Des chercheurs européens ont par exemple conclu que les vagues de chaleur de 2018 — qui ont entre autres causé 74 décès au Québec— auraient été presque impossibles sans les changements climatiques. Le feu incontrôlé de 2016 à Fort McMurray était jusqu’à six fois plus probable en raison des changements climatiques. La saison d’incendies de forêt qu’a connue la Colombie-Britannique en 2017 était de deux à quatre fois plus probable.
Cela a mené des experts de l’Organisation météorologique mondiale à émettre des recommandations pour aider les scientifiques à mieux expliquer aux médias le rôle de l’évolution du climat dans un événement météo récent. « Au lieu de commencer par les mises en garde habituelles […], un exposé sur l’attribution de conditions extrêmes devrait débuter par un rappel de la façon dont le changement climatique d’origine anthropique influe sur le type de phénomène en cause », font-ils valoir.
Il est difficile de dire si le tout a déjà eu un impact sur la communication. Une étude parue en 2020, qui s’est intéressée à la façon dont un petit échantillon de cinq médias ont attribué au climat les sécheresses des années 2010 en Californie, a conclu qu’il y avait un « intérêt » de la part de leurs journalistes, mais qu’il était difficile d’y voir une tendance.

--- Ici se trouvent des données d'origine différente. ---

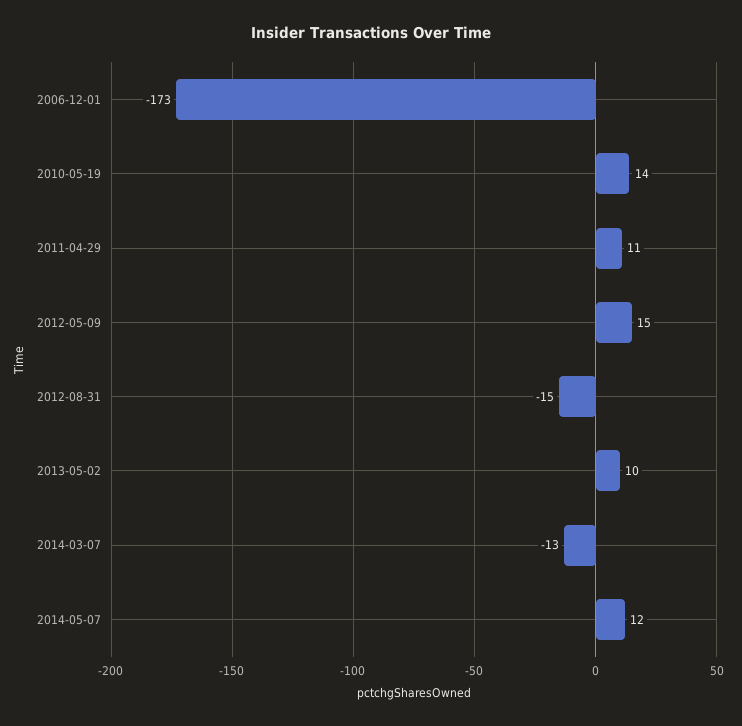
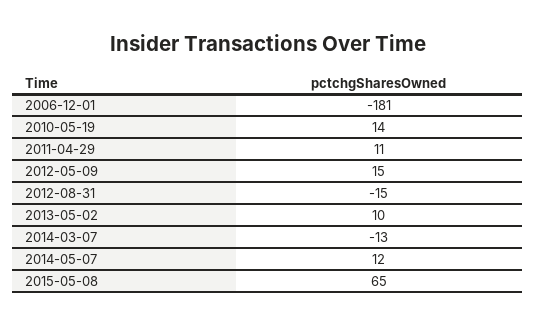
2006-12-01: -173 -> -181
2015-05-08: none -> 65

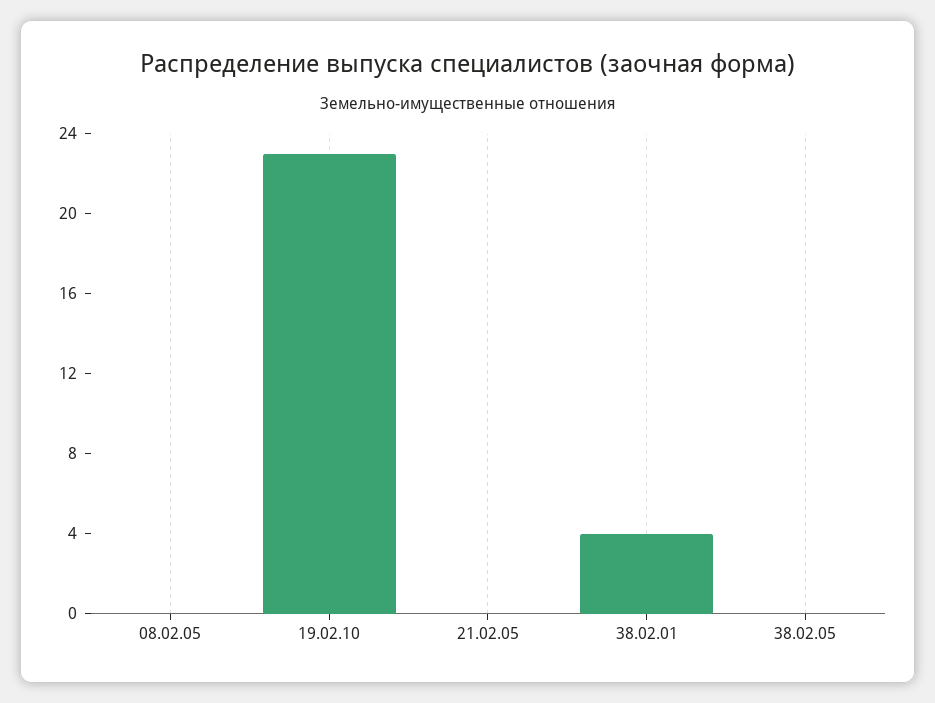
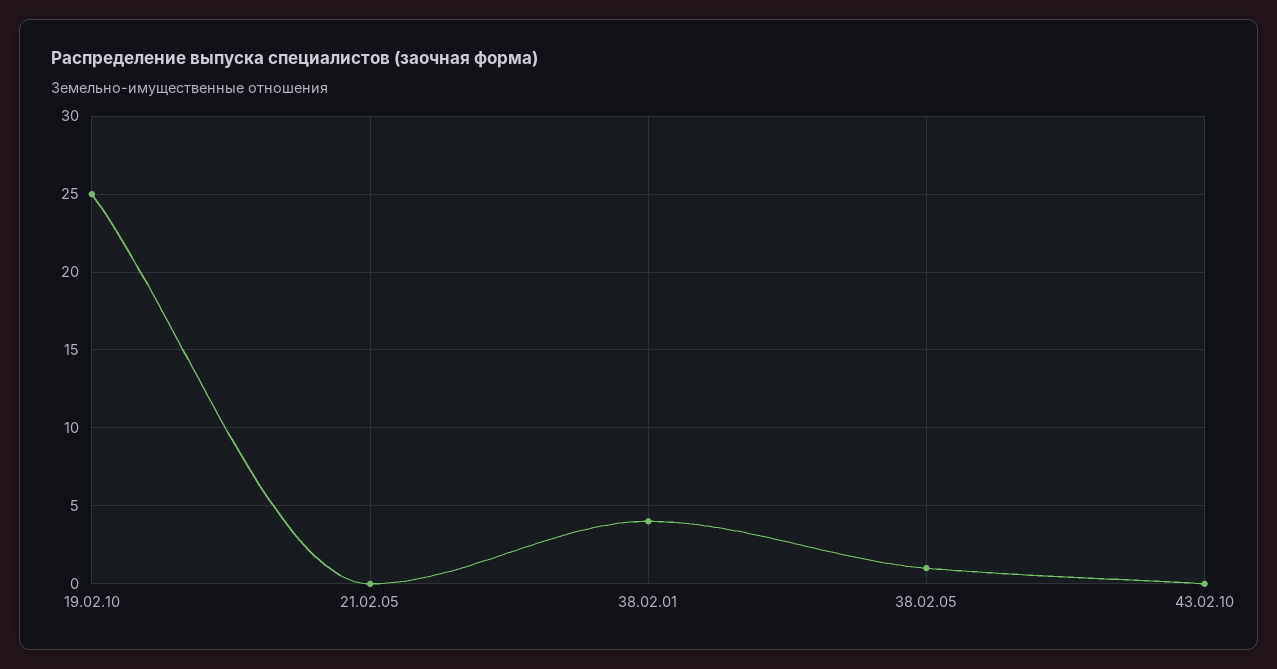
08.02.05: 0 -> none
19.02.10: 23 -> 25
38.02.05: 0 -> 1
43.02.10: none -> 0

Cela s’explique par le fait que la science de l’attribution travaille en termes de probabilités — tel événement est quatre fois ou six fois plus probable à cause du réchauffement. En comparaison, la tentation des journalistes et du public reste souvent de réduire le problème à une réponse binaire — l’événement extrême a pour unique cause le réchauffement climatique, ou non — comme l’explique Wolfgang Blau, cofondateur d’un nouveau programme de l’Institut Reuters pour l’étude du journalisme à l’Université Oxford (Oxford Climate Journalism Network).